Ora, o texto platónico é, acima de tudo, uma apologia de Sócrates. Este terá sido,
naturalmente, um produto da sua sociedade e do seu período histórico. No entanto,
segundo todos os relatos que nos chegaram, foi um homem excepcional nos termos da
própria cultura que o gerou. O simpósio dá dele uma imagem muito concreta. Por um
lado, descreve-o em termos de uma inequívoca fealdade exterior. Fealdade do corpo,
sim, mas, acima de tudo, negligência das convenções sociais: Sócrates era rude, andava
mal arranjado, alheava-se das regras mais básicas da convivialidade. Ao mesmo tempo,
era um indivíduo que deslumbrava por causa da beleza e da força da sua vida interior.

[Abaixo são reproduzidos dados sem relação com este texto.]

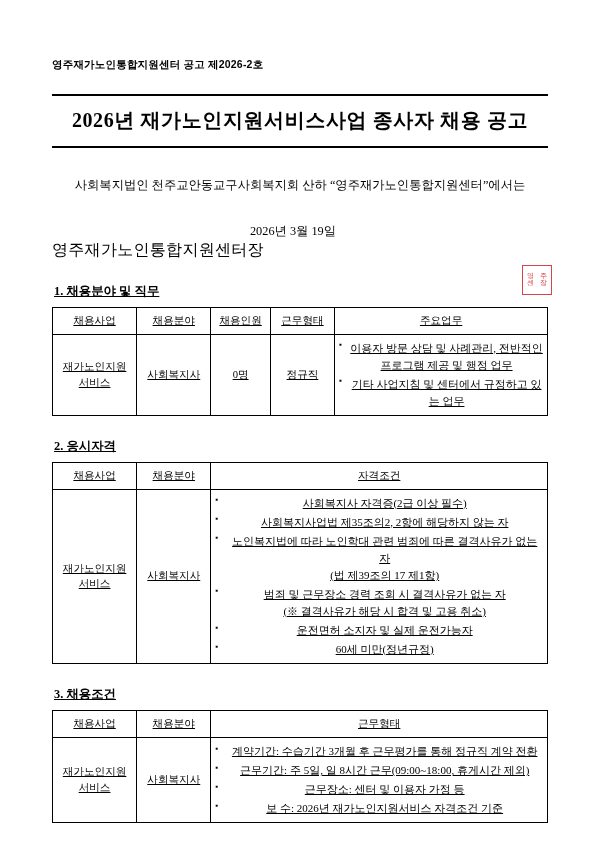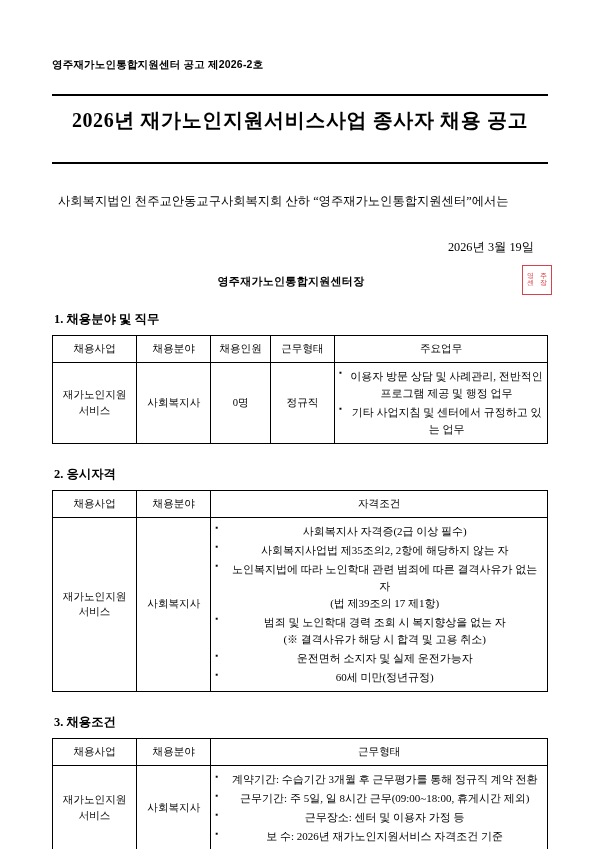--- a/index.html
+++ b/index.html
@@ -35,7 +35,7 @@
   .title-block {
     border-top: 2.2px solid #000;
     border-bottom: 2.2px solid #000;
-    padding: 11px 0 28px 0;
+    padding: 11px 0 12px 0;
     text-align: center;
     margin-bottom: 26px;
   }

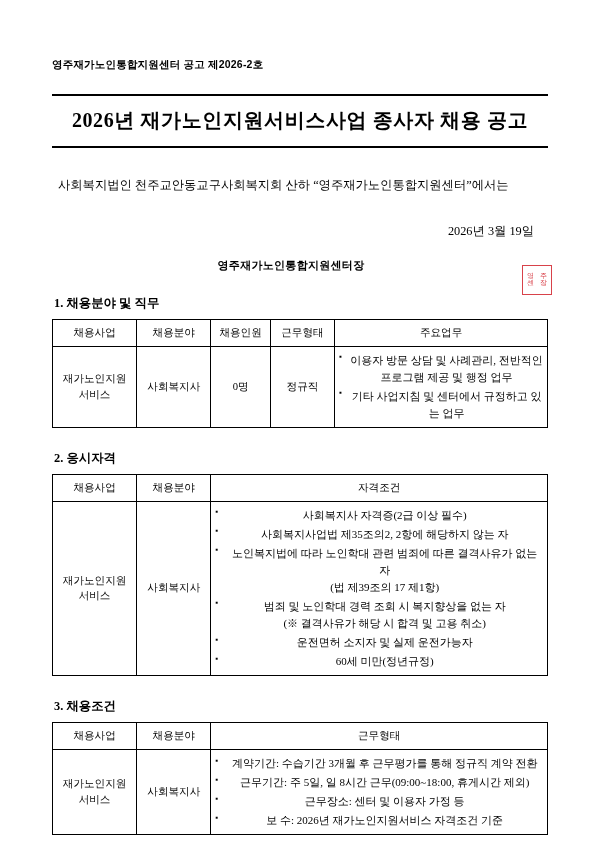--- a/index.html
+++ b/index.html
@@ -48,6 +48,7 @@
   }
 
   .intro {
+    text-align: center;
     font-size: 12.3px;
     line-height: 1.85;
     margin: 0 6px 26px 6px;

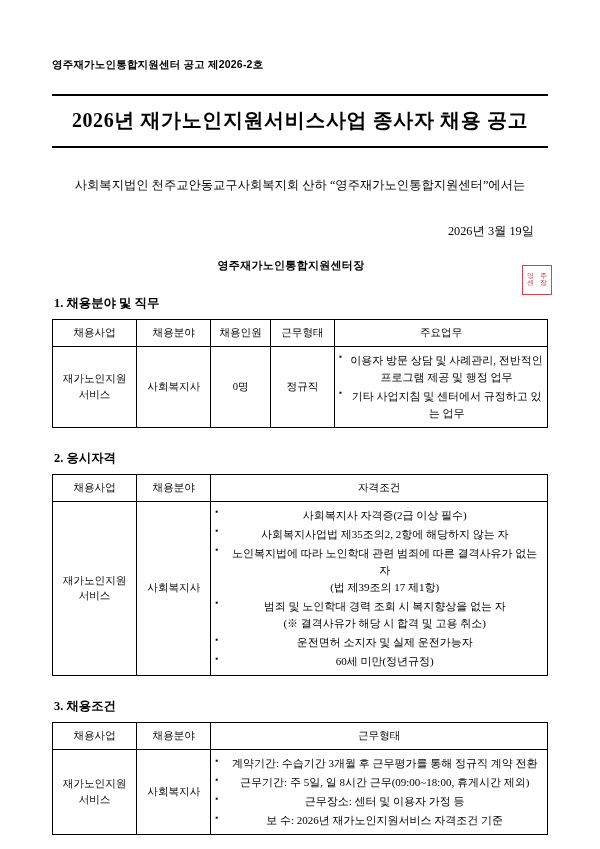--- a/index.html
+++ b/index.html
@@ -56,9 +56,9 @@
   .intro .ln { display: block; }
 
   .date-line {
-    text-align: right;
+    text-align: center;
     font-size: 12.3px;
-    margin: 0 14px 18px 0;
+    margin: 0 14px 0 0;
   }
 
   .org-line {

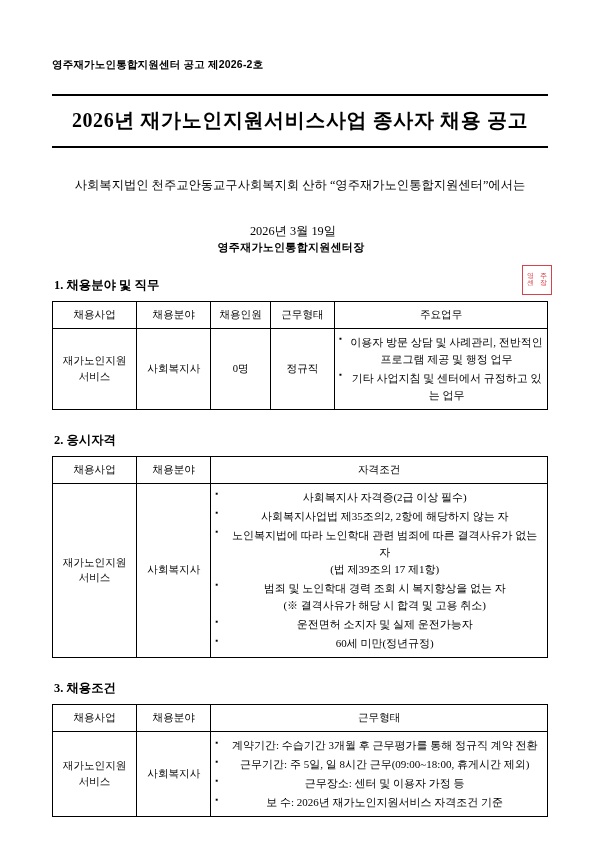--- a/index.html
+++ b/index.html
@@ -62,9 +62,9 @@
   }
 
   .org-line {
-    text-align: center;
-    font-size: 11px;
-    font-weight: 700;
+    text-align: left;
+    font-size: 16px;
+    font-weight: 400;
     margin: 0 18px 0 0;
     position: relative;
     letter-spacing: 0.3px;

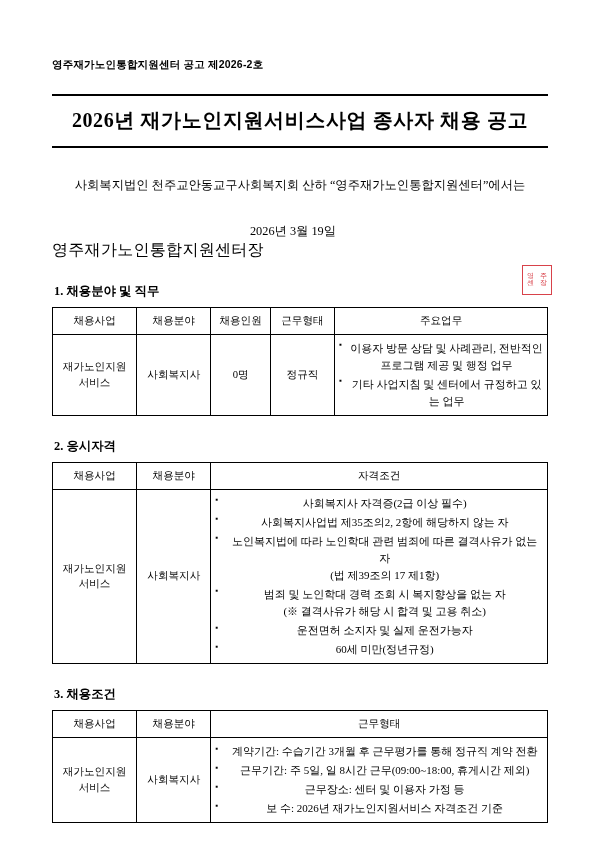--- a/index.html
+++ b/index.html
@@ -95,6 +95,7 @@
   
   .section {
     margin-top: 22px;
+    text-decoration: underline;
   }
   .section-title {
     font-size: 12.4px;

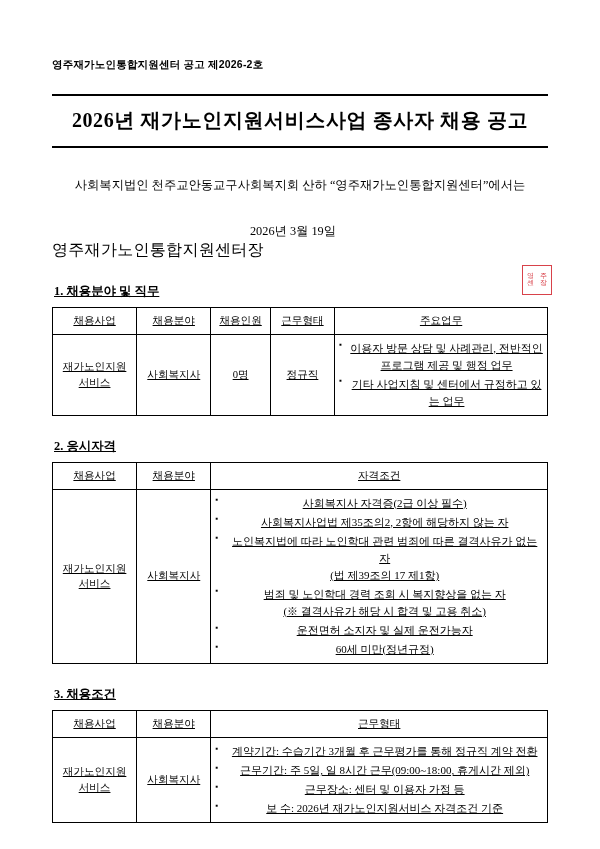--- a/index.html
+++ b/index.html
@@ -253,7 +253,7 @@
                 <span class="sub-line">(법 제39조의 17 제1항)</span>
               </li>
               <li>
-                <span>범죄 및 노인학대 경력 조회 시 복지향상을 없는 자</span><br>
+                <span>범죄 및 근무장소 경력 조회 시 결격사유가 없는 자</span><br>
                 <span class="sub-line">(※ 결격사유가 해당 시 합격 및 고용 취소)</span>
               </li>
               <li>운전면허 소지자 및 실제 운전가능자</li>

Diz-se em “O banquete” que Sócrates se servia das palavras para obter aquilo
que a música traz: a necessidade dos deuses. Esta contemplação do divino dentro de um
homem não é mais do que a capacidade assinalável que o cérebro tem de intuir o
infinito (e outras ideias com este relacionáveis). Repare-se: a boca também conhece o
anseio, o sexo também conhece o amor, os músculos também conhecem a depressão.
Mas, a não ser o cérebro, nenhum órgão tem o poder de contemplar a ausência de limite
que caracteriza algumas ideias. Não sabemos ao certo o que isso significa (a nós parecenos que a cultura é uma mutação hiperbólica), mas compreendemos o seu poder de
sedução e o prestígio que o espírito granjeou a despeito do maior imediatismo da
atracção física.
Simultaneamente, a intelectualidade do mestre da maiêutica distinguia-se pela
resistência à vida exterior. Sócrates nunca ficava embriagado (por mais que ingerisse
álcool), resistia como ninguém às honrarias mundanas, às ameaças sociais, às agruras da
guerra, à própria promessa de prazer dos jovens que por ele se apaixonavam. Haverá
com certeza uma dimensão de lenda nesta hagiografia, mas a verdade é que a
intransigência moral deste indivíduo terá criado, naqueles que o observaram, a ilusão de
que a vida espiritual seria de algum modo independente da vida material (o que, em
consequência, faria dela a dimensão mais relevante da existência, a verdadeira
existência).
Mais do que uma teoria sobre o amor, “O banquete” é um texto que mostra
como o amor por um homem extraordinário comprometeu a evolução de todo o
pensamento teórico da humanidade. Algo de semelhante se terá passado em torno de
Cristo, de novo uma mente sublime e um corpo a ela totalmente submetido. Sócrates
não foi um grande amado apenas na sua época (a cicuta terá sido apenas a expressão
mais plena dessa embriaguez). Ainda hoje continuamos disponíveis para preterir o
corpo do bailarino, a sagacidade do negociante, a estratégia do político ou o
brilhantismo do académico a favor do mito de uma beleza espiritual inconsútil.
Sócrates era tão sábio que afirmava nada saber a não ser de amor. Queria com
isso dizer que a carência de que todos somos feitos nunca pode, afinal, ser satisfeita.
Talvez fosse sobretudo um homem com expectativas elevadas em relação ao poder da
conversação. Se o âmbar do seu discípulo o prendeu na imagem tendenciosa dos livros,
teremos nós de o libertar, conversando com ele de igual para igual.